Asking Eric: Should blood ties trump harmful behavior?

Dear Eric: I am the oldest of four sisters. Let’s call us Ann, Bea, Claire and Dina. Bea is challenging. Since early childhood, she has lied and compulsively schemed to get her way. She perpetually makes bad choices. She had sex with Dina’s husband; she stole some things from our mother’s house the night she died; she drunk calls people. And she has perpetrated dozens of small, vindictive tricks against Claire (for whatever reason, Claire receives most of her ire).

She can be quite pleasant in small doses, mind you. But then at other times, she’ll snap, be mean or do something underhanded when you least expect it, so that it’s all just very tiring.

We don’t call her out on anything she does. It just doesn’t seem worth it when we know she’ll just lie about it.

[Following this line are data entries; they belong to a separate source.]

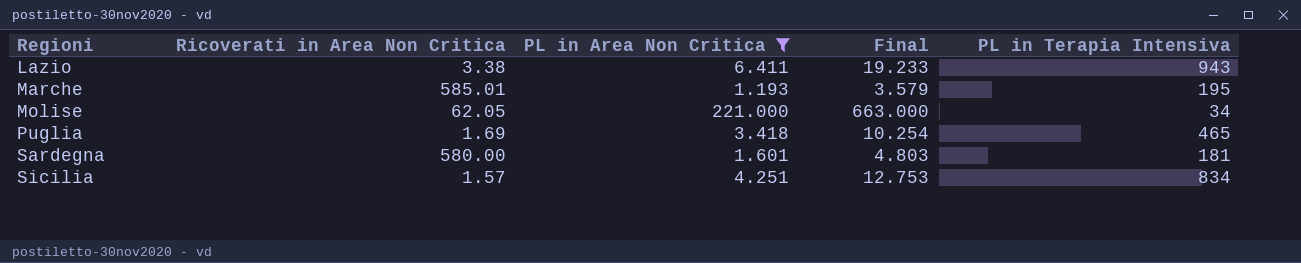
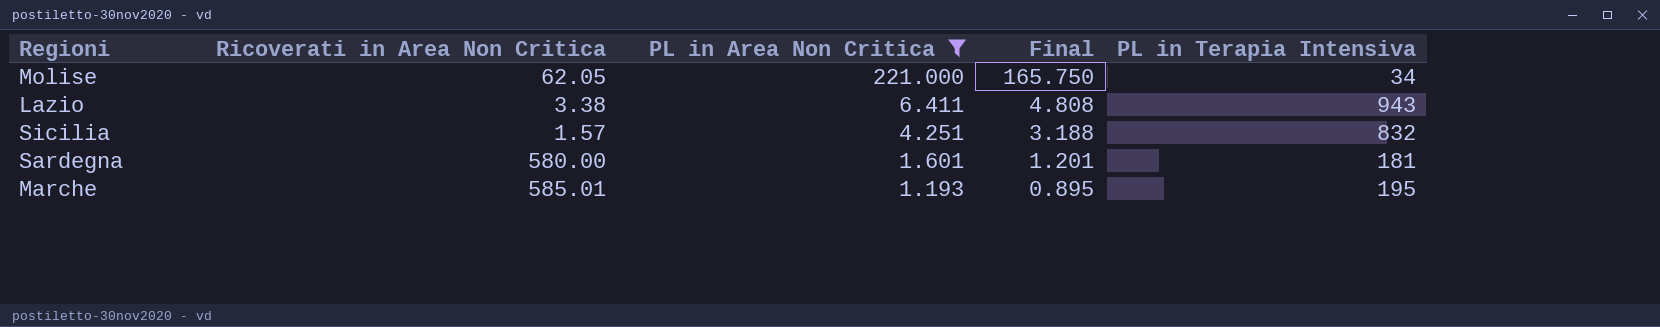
row order: Regioni ascending -> PL in Area Non Critica descending
column Final | formula: [PL in Area Non Critica] * 3 -> [PL in Area Non Critica] * 0.75
row Puglia: 1.69 | 3.418 | 10.254 | 465 -> none
Sicilia | PL in Terapia Intensiva: 834 -> 832

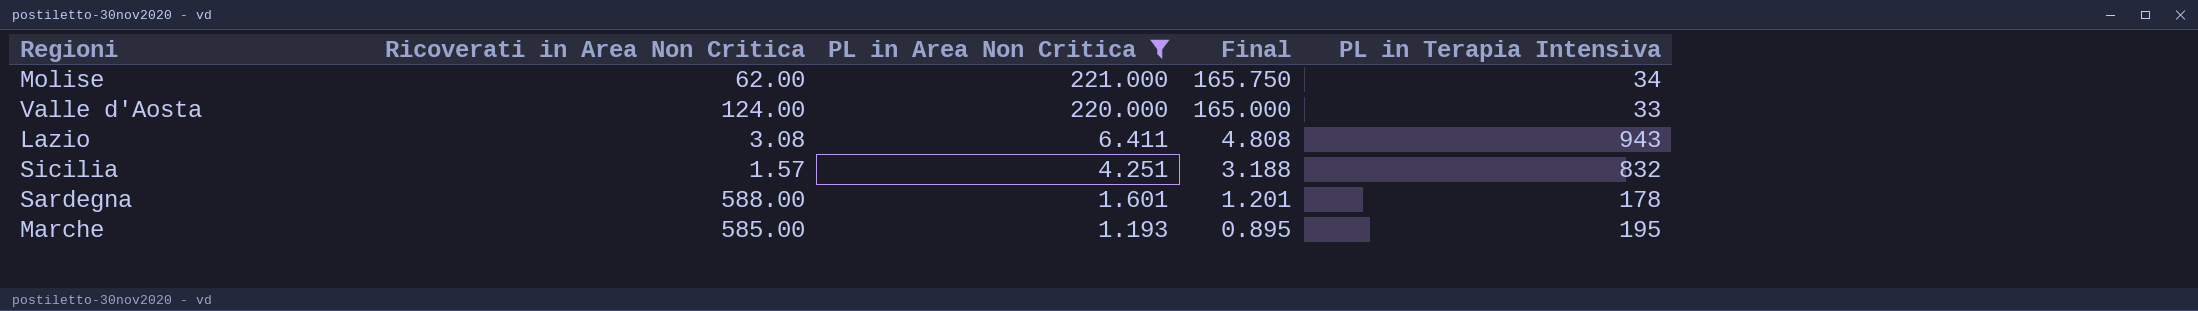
Molise | Ricoverati in Area Non Critica: 62.05 -> 62.00
row Valle d'Aosta: none -> 124.00 | 220.000 | 165.000 | 33
Lazio | Ricoverati in Area Non Critica: 3.38 -> 3.08
Sardegna | Ricoverati in Area Non Critica: 580.00 -> 588.00
Sardegna | PL in Terapia Intensiva: 181 -> 178
Marche | Ricoverati in Area Non Critica: 585.01 -> 585.00

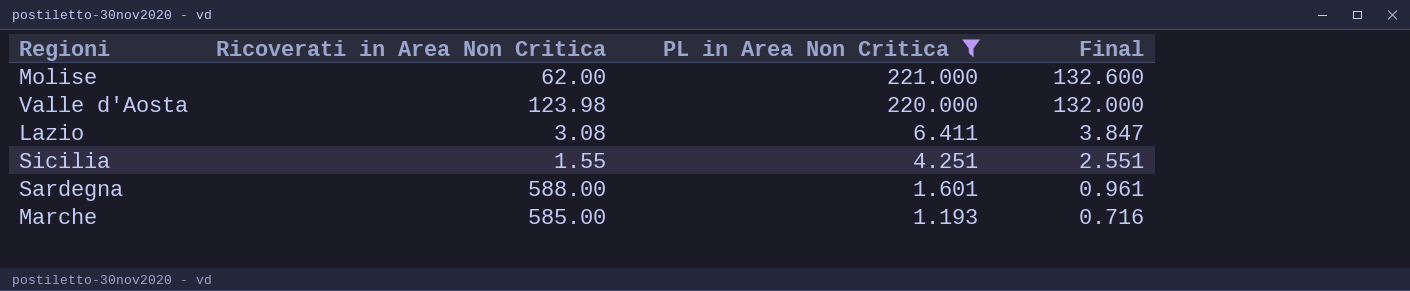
column PL in Terapia Intensiva | position: 5 -> none
column Final | formula: [PL in Area Non Critica] * 0.75 -> [PL in Area Non Critica] * 0.6
Valle d'Aosta | Ricoverati in Area Non Critica: 124.00 -> 123.98
Sicilia | Ricoverati in Area Non Critica: 1.57 -> 1.55

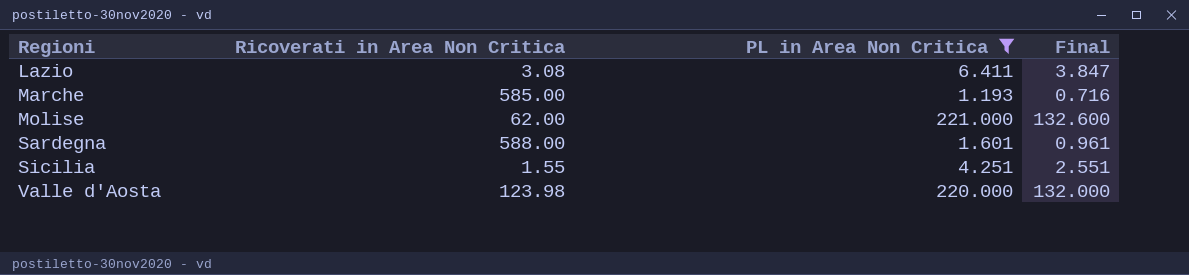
row order: PL in Area Non Critica descending -> Regioni ascending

A few months ago, Bea slipped and admitted the truth accidentally about a years-old lie. Claire took the slip as the last straw. She said, “I’m done. I cannot have a relationship with this person. All she does is hurt me and she’s incapable of being honest.”

My view, as the peace-keeping oldest, has always been more like, “I just look at Bea as someone who is probably mentally or emotionally damaged. Whatever it is, I can’t fix it. Therefore, I can be polite and friendly at the occasional social events we all have to attend. I don’t know that freezing Bea out now after she actually told the truth for once, even by accident, is the correct move.”

But maybe Claire is right? Is blood enough reason to keep someone in your life when they are so deeply problematic and so exhausting and hurtful? It’s easy for me to say, oh be nice, when Claire is the one most likely to be targeted.

– Sister Split

Dear Sister: Even though you’re united in sisterhood, each of you is going to have a unique relationship to Bea (and she to each of you). It’s built on the vagaries of temperament, of course, but also on years of interactions. So, Claire is never going to see Bea or Bea’s behavior in the way that you see Bea. This doesn’t make Claire’s view more or less right. It just makes it the right one for her.

For your part, you don’t have to maintain a relationship simply as positive reinforcement for telling the truth. Telling the truth is the bare minimum and it sounds like she has a lot of repair that’s yet to be done. However, if you feel compelled to keep Bea in your life, at a comfortable distance, don’t worry so much about keeping peace between your other siblings.